YOUR GOAL
All of the data should be repeated exactly; pictures are not part of the copy.

* * *

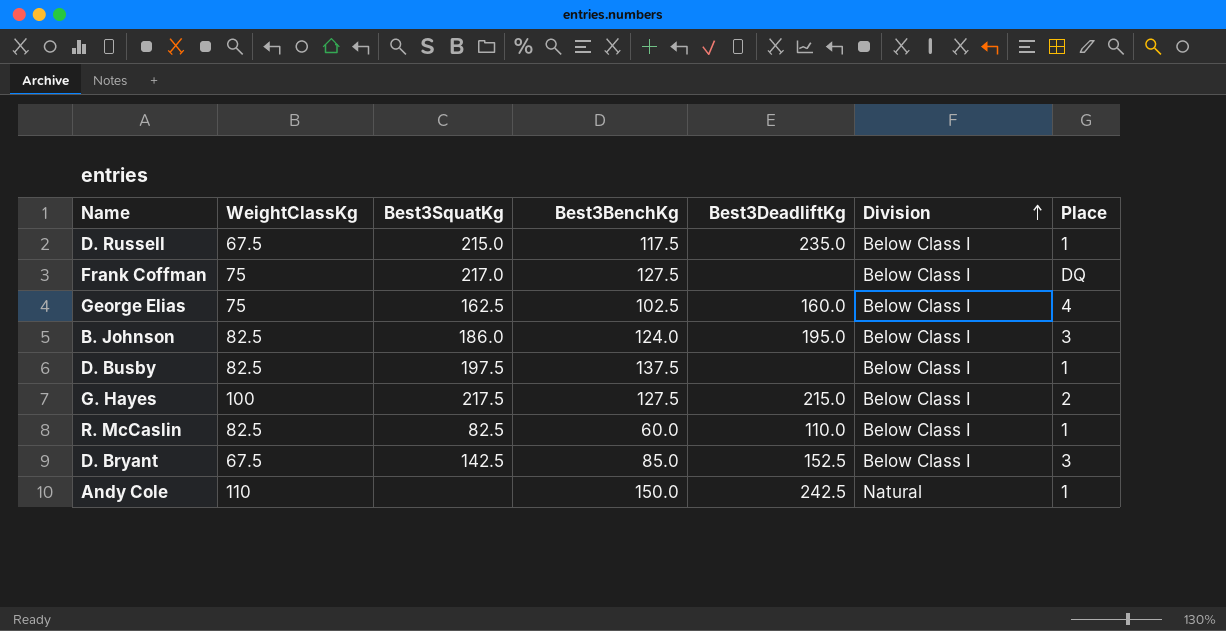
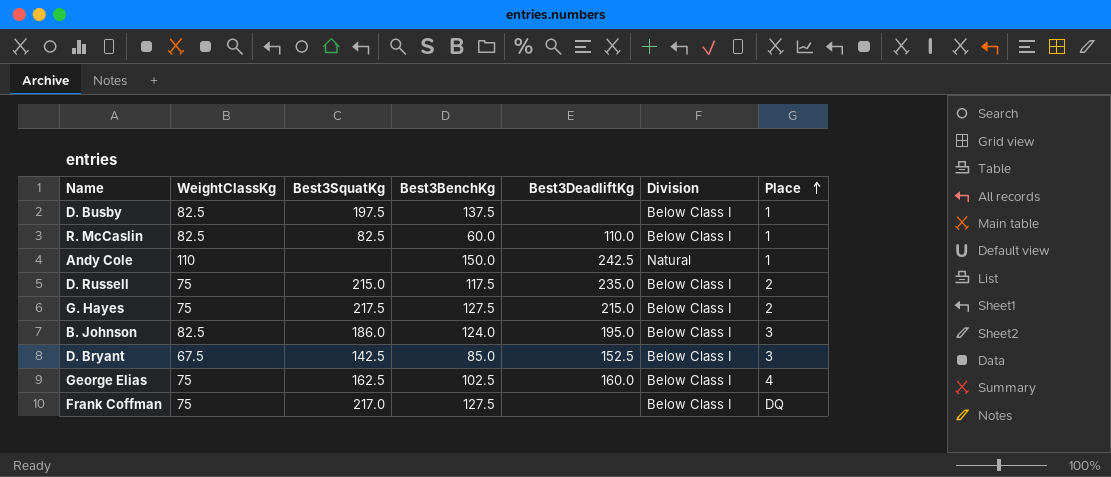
row order: Division ascending -> Place ascending
D. Russell | WeightClassKg: 67.5 -> 75
D. Russell | Place: 1 -> 2
G. Hayes | WeightClassKg: 100 -> 75

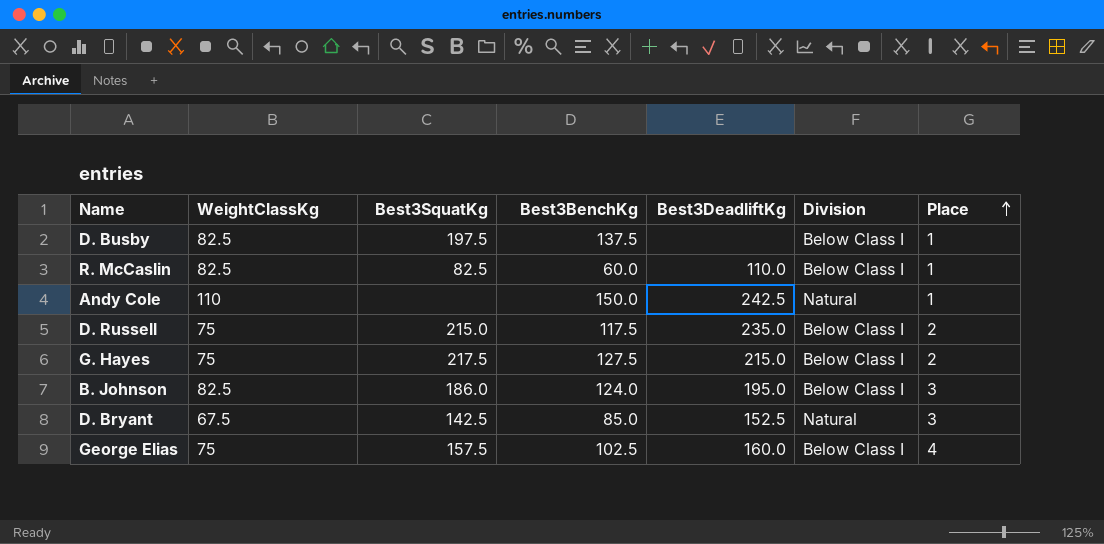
row Frank Coffman: 75 | 217.0 | 127.5 | none | Below Class I | DQ -> none
D. Bryant | Division: Below Class I -> Natural
George Elias | Best3SquatKg: 162.5 -> 157.5

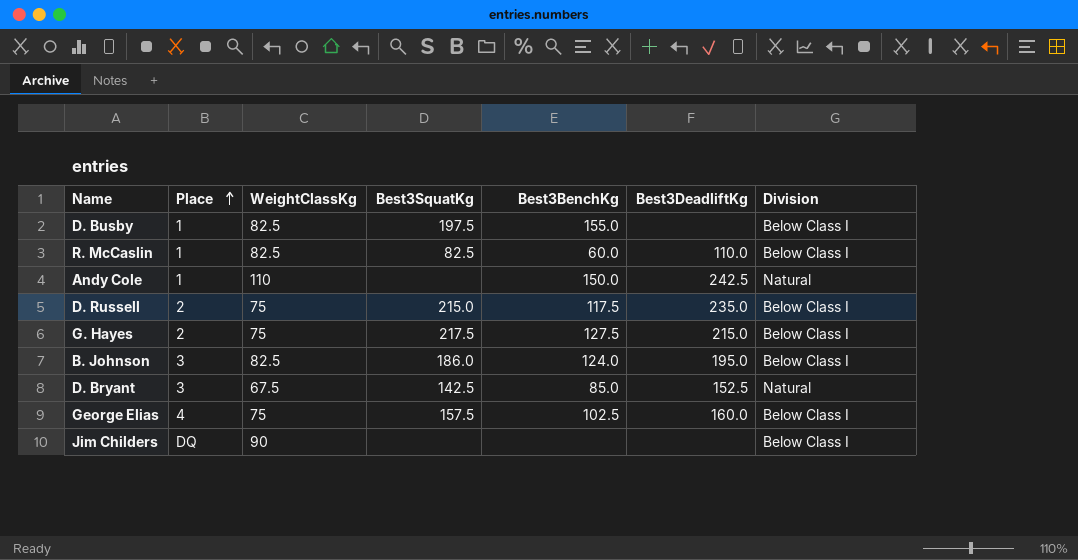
column Place | position: 7 -> 2
D. Busby | Best3BenchKg: 137.5 -> 155.0
row Jim Childers: none -> DQ | 90 | none | none | none | Below Class I

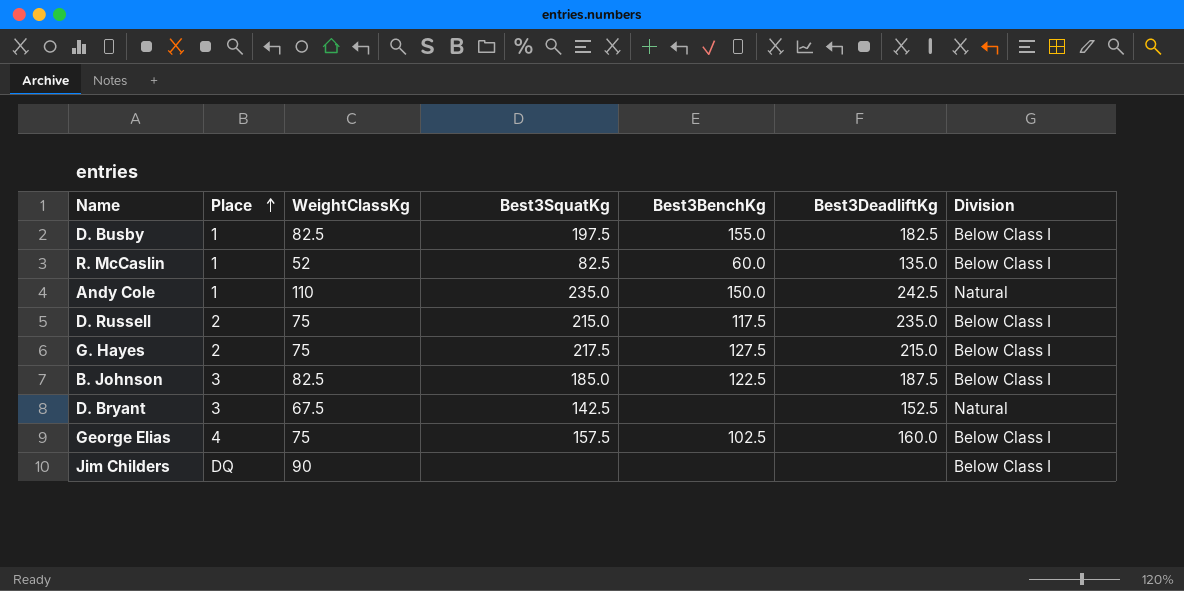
D. Busby | Best3DeadliftKg: none -> 182.5
R. McCaslin | WeightClassKg: 82.5 -> 52
R. McCaslin | Best3DeadliftKg: 110.0 -> 135.0
Andy Cole | Best3SquatKg: none -> 235.0
B. Johnson | Best3SquatKg: 186.0 -> 185.0
B. Johnson | Best3BenchKg: 124.0 -> 122.5
B. Johnson | Best3DeadliftKg: 195.0 -> 187.5
D. Bryant | Best3BenchKg: 85.0 -> none

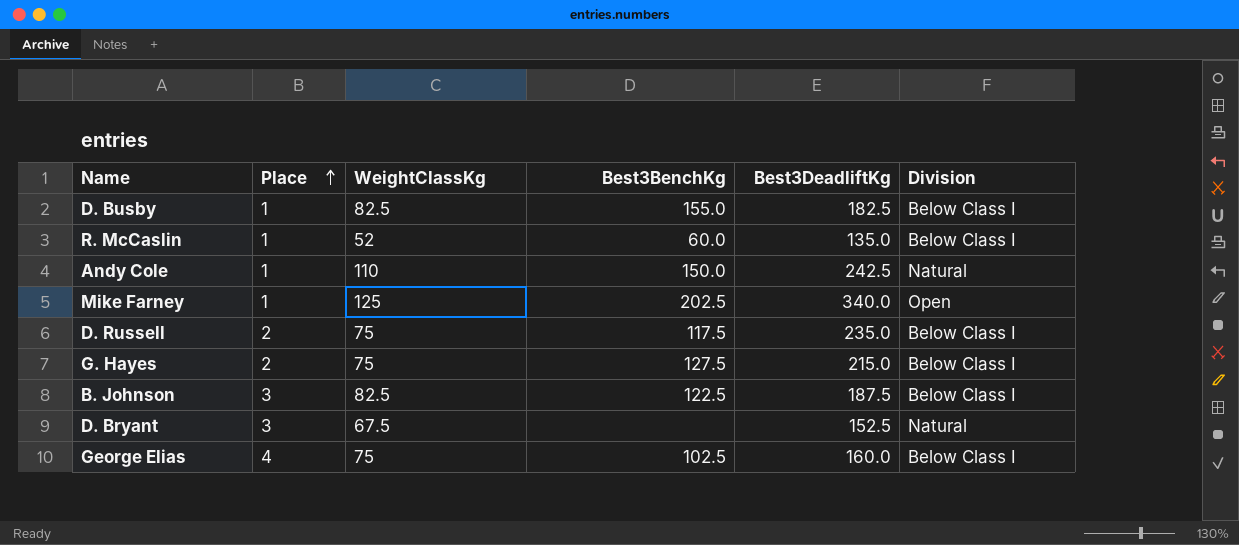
column Best3SquatKg | position: 4 -> none
row Jim Childers: DQ | 90 | none | none | none | Below Class I -> none
row Mike Farney: none -> 1 | 125 | 202.5 | 340.0 | Open

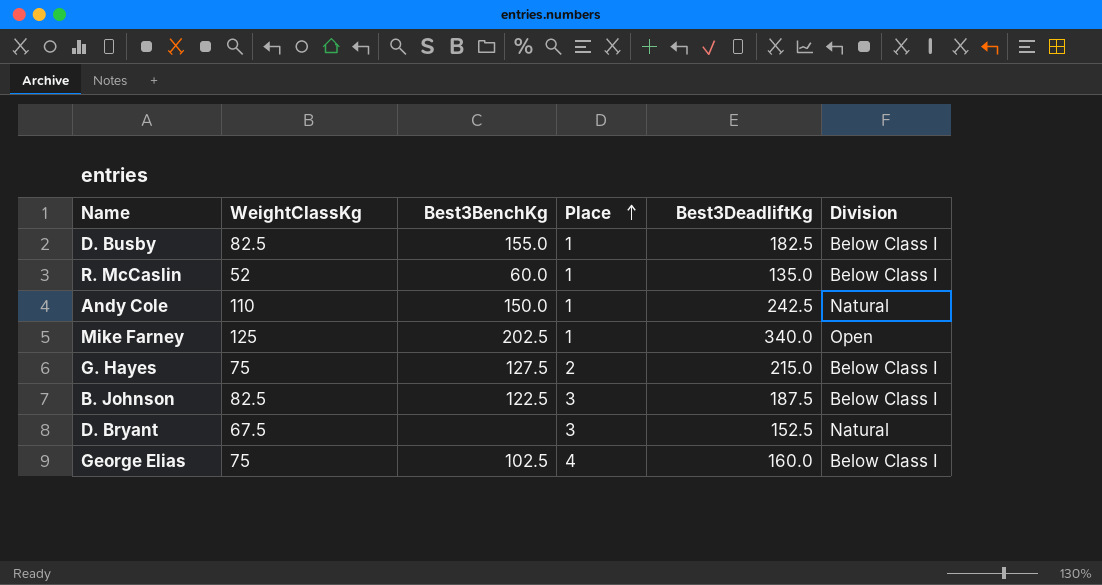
column Place | position: 2 -> 4
row D. Russell: 2 | 75 | 117.5 | 235.0 | Below Class I -> none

* * *

TASK RESPONSE
row order: Division ascending -> Place ascending
D. Russell | WeightClassKg: 67.5 -> 75
D. Russell | Place: 1 -> 2
G. Hayes | WeightClassKg: 100 -> 75

row Frank Coffman: 75 | 217.0 | 127.5 | none | Below Class I | DQ -> none
D. Bryant | Division: Below Class I -> Natural
George Elias | Best3SquatKg: 162.5 -> 157.5

column Place | position: 7 -> 2
D. Busby | Best3BenchKg: 137.5 -> 155.0
row Jim Childers: none -> DQ | 90 | none | none | none | Below Class I

D. Busby | Best3DeadliftKg: none -> 182.5
R. McCaslin | WeightClassKg: 82.5 -> 52
R. McCaslin | Best3DeadliftKg: 110.0 -> 135.0
Andy Cole | Best3SquatKg: none -> 235.0
B. Johnson | Best3SquatKg: 186.0 -> 185.0
B. Johnson | Best3BenchKg: 124.0 -> 122.5
B. Johnson | Best3DeadliftKg: 195.0 -> 187.5
D. Bryant | Best3BenchKg: 85.0 -> none

column Best3SquatKg | position: 4 -> none
row Jim Childers: DQ | 90 | none | none | none | Below Class I -> none
row Mike Farney: none -> 1 | 125 | 202.5 | 340.0 | Open

column Place | position: 2 -> 4
row D. Russell: 2 | 75 | 117.5 | 235.0 | Below Class I -> none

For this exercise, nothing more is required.